O governo federal publicou nesta quarta (3/6) as aguardadas diretrizes para a contratação de baterias para garantir potência ao sistema elétrico, com regras para beneficiar tecnologias feitas no Brasil.
Portaria do Ministério de Minas e Energia (MME) divide a concorrência em dois leilões de reserva de capacidade previstos para dezembro, sendo o primeiro deles exclusivo para projetos com conteúdo nacional, no dia 2 de dezembro de 2026.
O segundo certame, no dia 4 de dezembro, será aberto a todos os projetos de sistemas de armazenamento.
A introdução das baterias no sistema elétrico é defendida pela indústria renovável como parte da solução para o crescimento da utilização de fontes intermitentes, como solar e eólica, na medida em que garante potência independente das condições de sol ou vento.
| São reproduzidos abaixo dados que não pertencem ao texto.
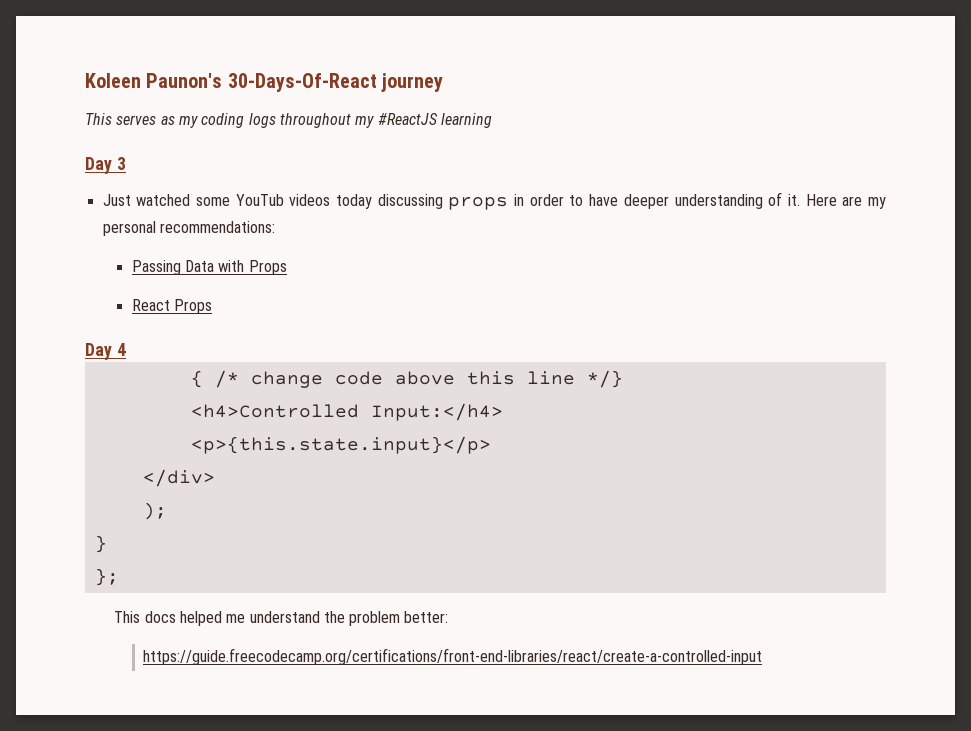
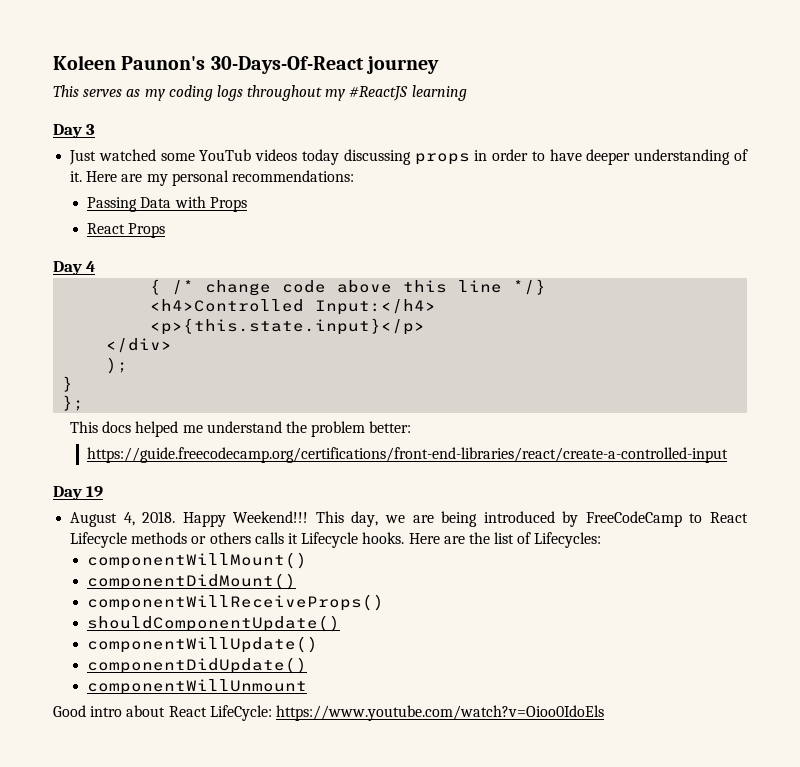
(763, 656) none -> [53,486,104,500] [70,511,748,527] [70,532,602,548] [87,552,308,569] [87,573,297,590] [87,594,385,611] [87,615,341,632] [87,636,319,653] [87,657,308,674] [87,679,308,695] [53,705,604,721] // Day 19 // August 4, 2018. Happy Weekend!!! This day, we are being introduced by FreeCodeCamp to React Lifecycle methods or others calls it Lifecycle hooks. Here are the list of Lifecycles: // componentWillMount() // componentDidMount() // componentWillReceiveProps() // shouldComponentUpdate() // componentWillUpdate() // componentDidUpdate() // componentWillUnmount // Good intro about React LifeCycle: https://www.youtube.com/watch?v=Oioo0IdoEls

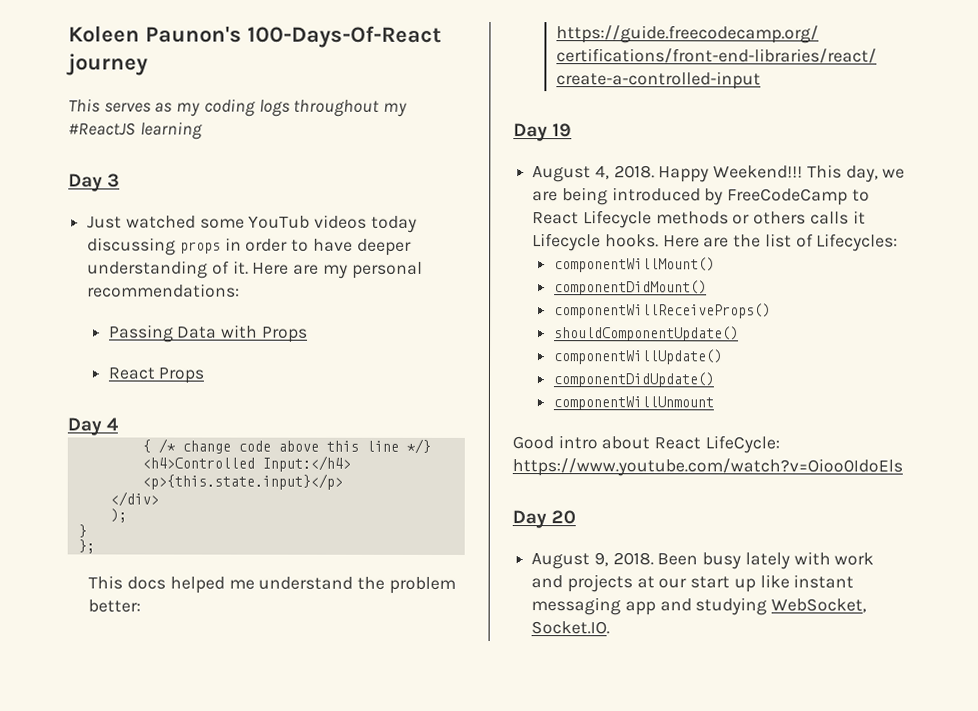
[210,56,364,74] 30-Days-Of-React -> [247,25,442,48] 100-Days-Of-React
(604, 713) none -> [512,510,577,529] [531,551,875,570] [531,574,855,593] [531,597,868,616] [531,621,611,635] // Day 20 // August 9, 2018. Been busy lately with work and projects at our start up like instant messaging app and studying WebSocket, Socket.IO.

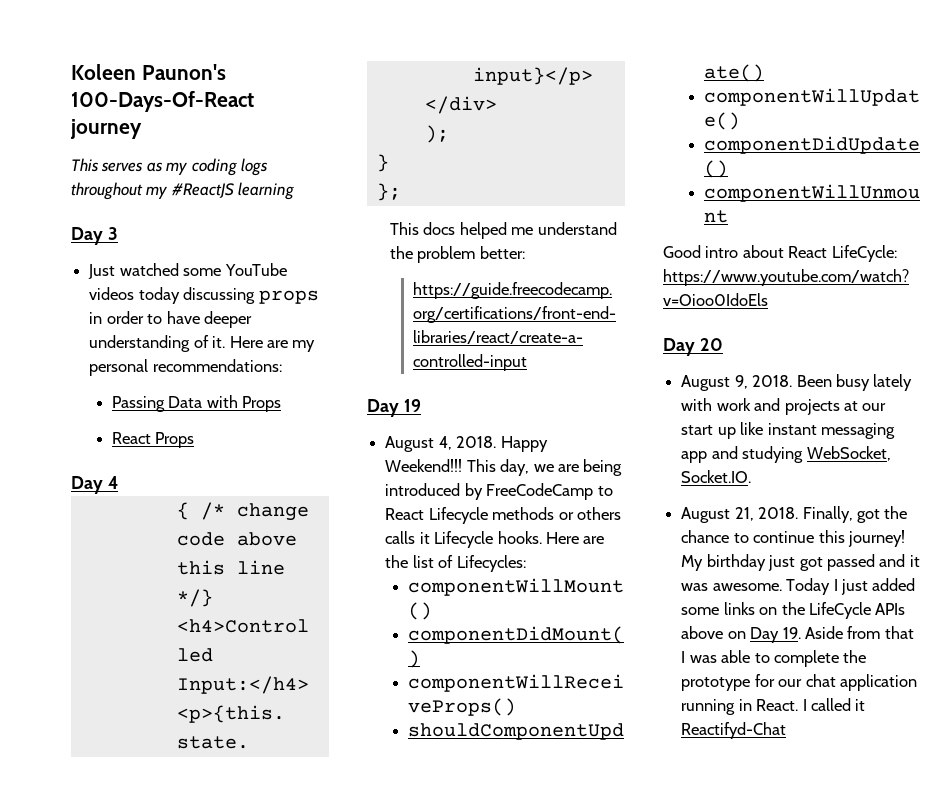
[248,215,311,229] YouTub -> [224,263,288,276] YouTube
(611, 628) none -> [681,506,908,523] [681,530,905,547] [681,554,920,571] [681,578,916,595] [681,602,906,619] [681,626,914,643] [681,650,867,667] [681,674,917,691] [681,698,866,715] [681,722,787,739] // August 21, 2018. Finally, got the chance to continue this journey! My birthday just got passed and it was awesome. Today I just added some links on the LifeCycle APIs above on Day 19. Aside from that I was able to complete the prototype for our chat application running in React. I called it Reactifyd-Chat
Com isso, o Brasil fica mais próximo de poder “estocar vento” — para usar a famosa expressão da ex-presidente Dilma Rousseff.
Os contratos terão 15 anos de duração, com início de suprimento em 1º de agosto de 2028.
Está prevista uma bonificação de localização para projetos em regiões definidas pelo MME, de modo a reduzir os impactos dos cortes de geração (curtailment).
Os empreendimentos contratados terão compromisso de entrega de potência máxima de quatro horas por ciclo completo, com até dois ciclos completos diários, limitados a 366 ciclos completos anuais.
Entre os requisitos técnicos das baterias estão a disponibilidade mínima de 30 MW, eficiência total mínima de 85% e tempo máximo de recarga completa de seis horas. Confira os detalhes
“Chegou o momento que a presidenta Dilma tanto sonhou. Ela estava certa!”, comentou o ministro Alexandre Silveira (PSD), na terça (2), ao antecipar a publicação da portaria.
Segundo o ministro, a expectativa é que a contratação permita armazenar energia e entregá-la nos momentos em que o sistema mais precisa, “aumentando a estabilidade, aproveitando melhor as fontes renováveis e estimulando a produção nacional”.